Тогда, нагнувшись вперед, сложившись вдвое, он обеими руками снял с головы острый колпак, и глянь — колпак был полон грибов: маслят и рыжиков. Но и это было еще не все!
Распустив свои длинные рукава, он потряс ими над столом — оттуда посыпались орехи. И, наконец запустив острый палец в рот, он поковырял там и вдруг вытащил из-за одной щеки яйцо, из-за другой второе.
Тут Вахрушкина мать принялась ахать и охать, и всплескивать руками, и бить себя по бокам, и смеяться. А Ядрейка — совсем непонятно откуда: из воздуха, что ли? — завертел на острие пальца краснощекое яблоко.
Ядрейка обвел всех глазом, подмигнул и положил яблоко на стол. И будто по этому подмигиванию, мановению приподнятой брови солома в углу разлетелась во все стороны, и оттуда вышел парнишка.
Вот он! Глядите на него, глядите во все глаза. Это Вахрушка, Вахромей, Варфоломей! Эта повесть о нем! Он здесь самый главный, хоть оно поначалу и незаметно.
Это парнишка лет восьми, волос белый, глаза круглые, нос уточкой и сопли забыл утереть. Рот щербатый: не хватает двух зубов. А лицо веснушками засижено. Насмотрелись? Так будем продолжать.
— Это мой сыпок, — сказала Вахрушкина мать. — Поклонись, Вахруша.
Вахруша не поклонился. Он стоял и смотрел на полный стол, поднял одну ногу, замер как зачарованный, только белесые ресницы дрожали. И вдруг понял, что вся эта еда ему вовсе не снится, что сейчас дадут ему отведать и хлебушка, и репок, и, может быть, гусятины шматок.
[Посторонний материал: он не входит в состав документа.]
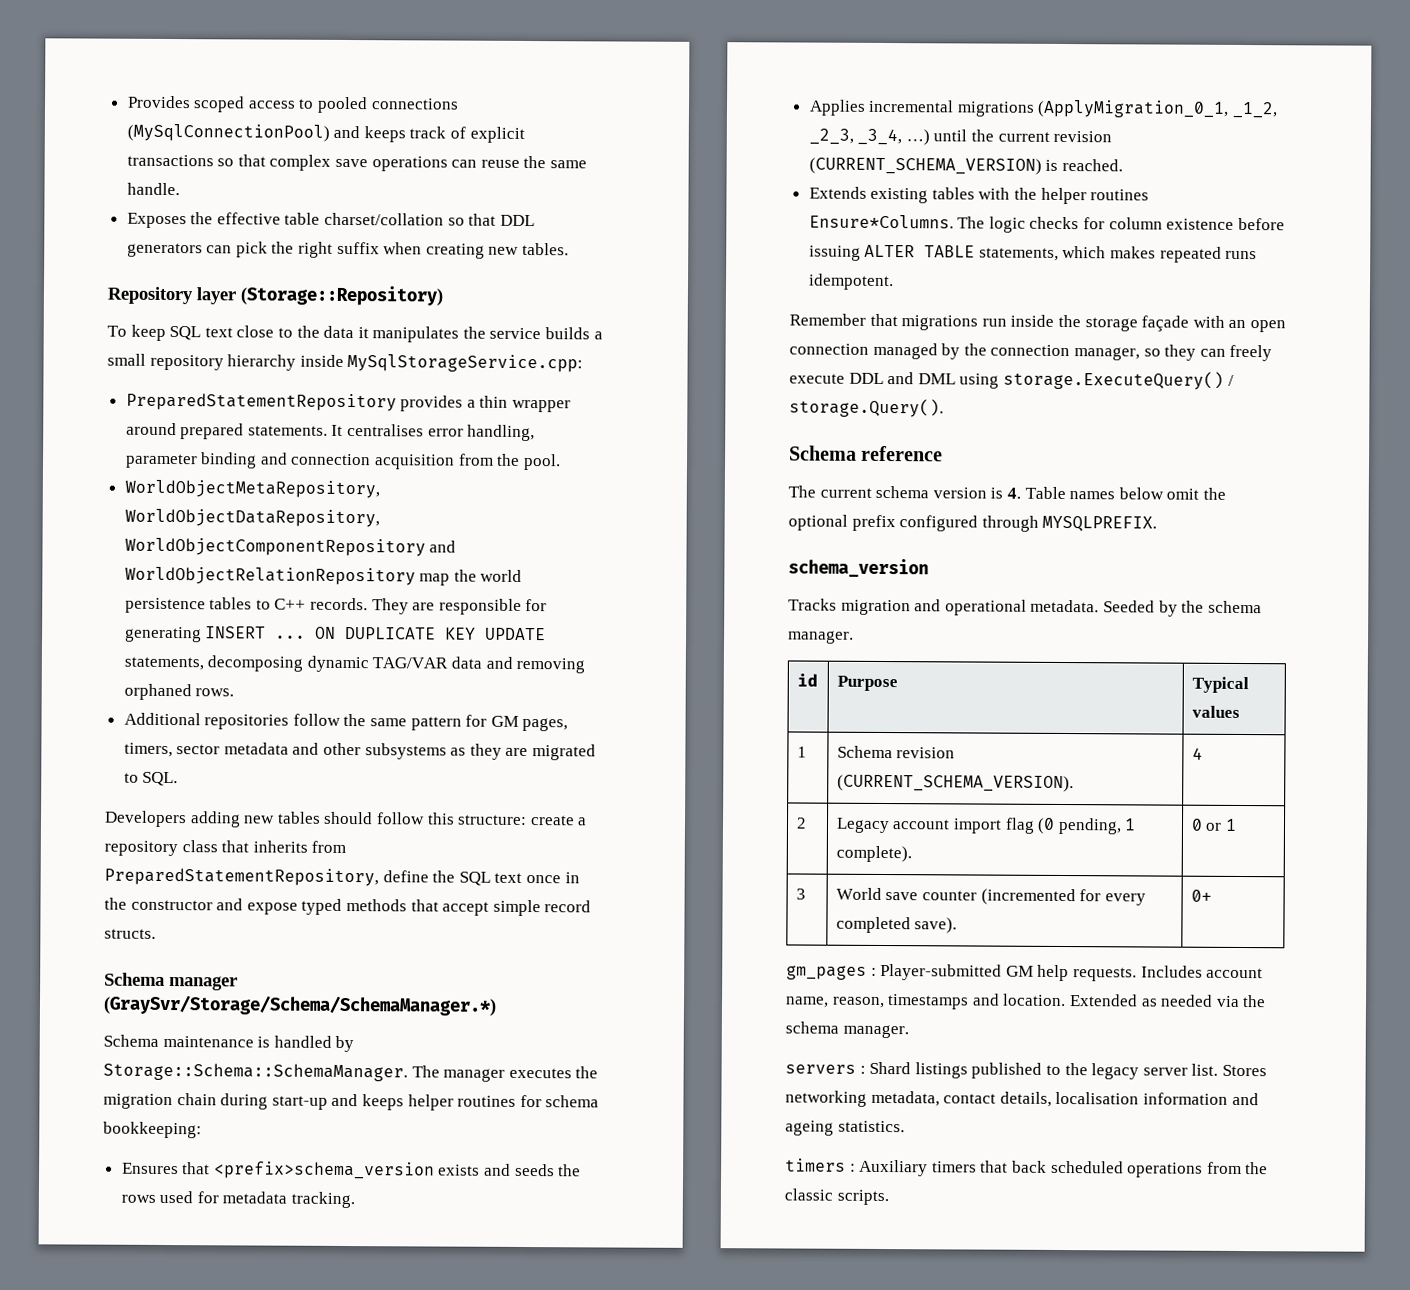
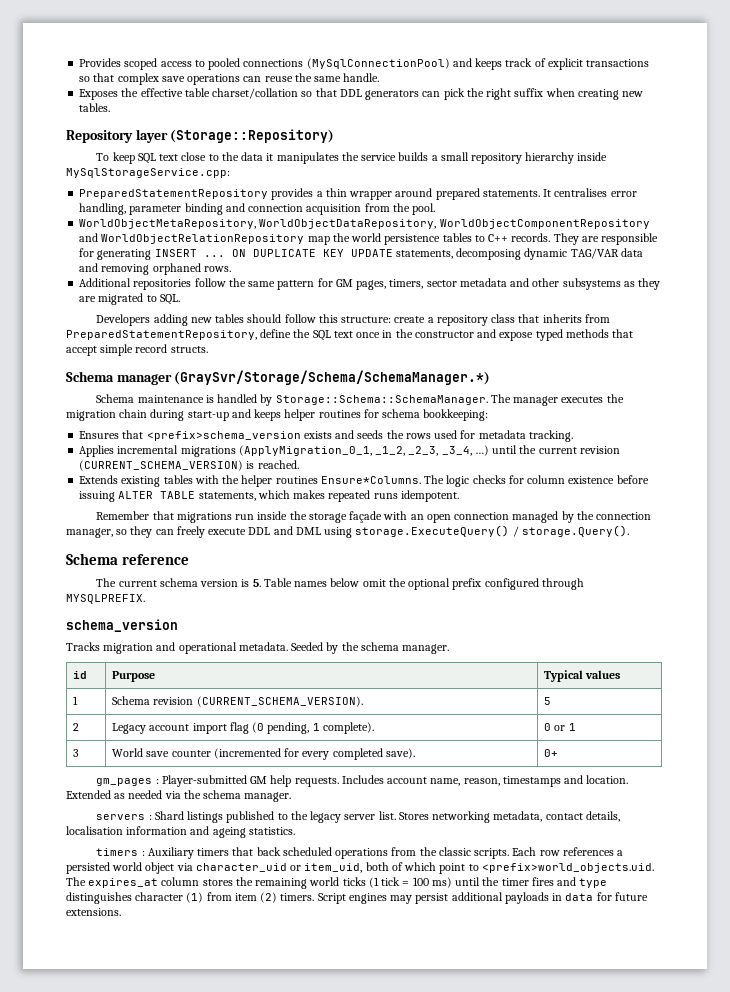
- The current schema version is 4. Table names below omit the optional prefix configured through MYSQLPREFIX.
+ The current schema version is 5. Table names below omit the optional prefix configured through MYSQLPREFIX.
- 1 | Schema revision (CURRENT_SCHEMA_VERSION). | 4
+ 1 | Schema revision (CURRENT_SCHEMA_VERSION). | 5
+ Each row references a persisted world object via character_uid or item_uid, both of which point to <prefix>world_objects.uid. The expires_at column stores the remaining world ticks (1 tick = 100 ms) until the timer fires and type distinguishes character (1) from item (2) timers. Script engines may persist additional payloads in data for future extensions.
Он взвизгнул и пошел на одной ножке вокруг стола скакать, хлопая себя по животу и вскрикивая в восторге. Остановился, еще посмотрел и пошел на руках, болтая ногами в воздухе. Опять остановился и уставился на яблоко.
Третий мужик, молодой и очень красивый, все это время стоял так небрежно и равнодушно, будто его и не было здесь. Теперь он подошел к старшему и что-то шепнул ему на ухо. Тот кивнул головой и пробормотал:
— Отойди, Алешка. Я и сам без тебя заметил.
Вахрушкина мать сняла с полки чудом уцелевший единственный горшок и наполнила его водой до того уровня, где снаружи шел волнистый узор.
— А горшок-то у тебя дедовский. Быть такому горшку всегда полному, хлебать из него досыта, не знать бы ни нужды, ни горюшка, — ласково проговорил старший мужик.
— Нужды я нахлебалась досыта, — ответила мать Вахрушки и принялась ощипывать гуся. — А горя я испила через край.
— С нами счастья откушаешь, — неожиданно сказал Ядрейка. Голос у него был высокий и дробный, будто овца проблеяла. И внезапно вытащил из-за онучей нож острый. В свете лучины нож сверкнул красными огнями.
Вахрушкина мать замерла, ладонь разжалась, и гусиный пух вылетел и закружился над столом.
Тут Вахрушка подскочил, бросился на Ядрейку, боднул головой в живот, замолотил кулаками, подпрыгнул повыше, норовя добраться до лица, ударить побольней. А Ядрейка-то длиннющий, а Вахрушка-то маленький — сам с пальчик, голова с ноготок. Однако вцепился Ядрейке в рубаху на груди, царапается, кусается, кричит.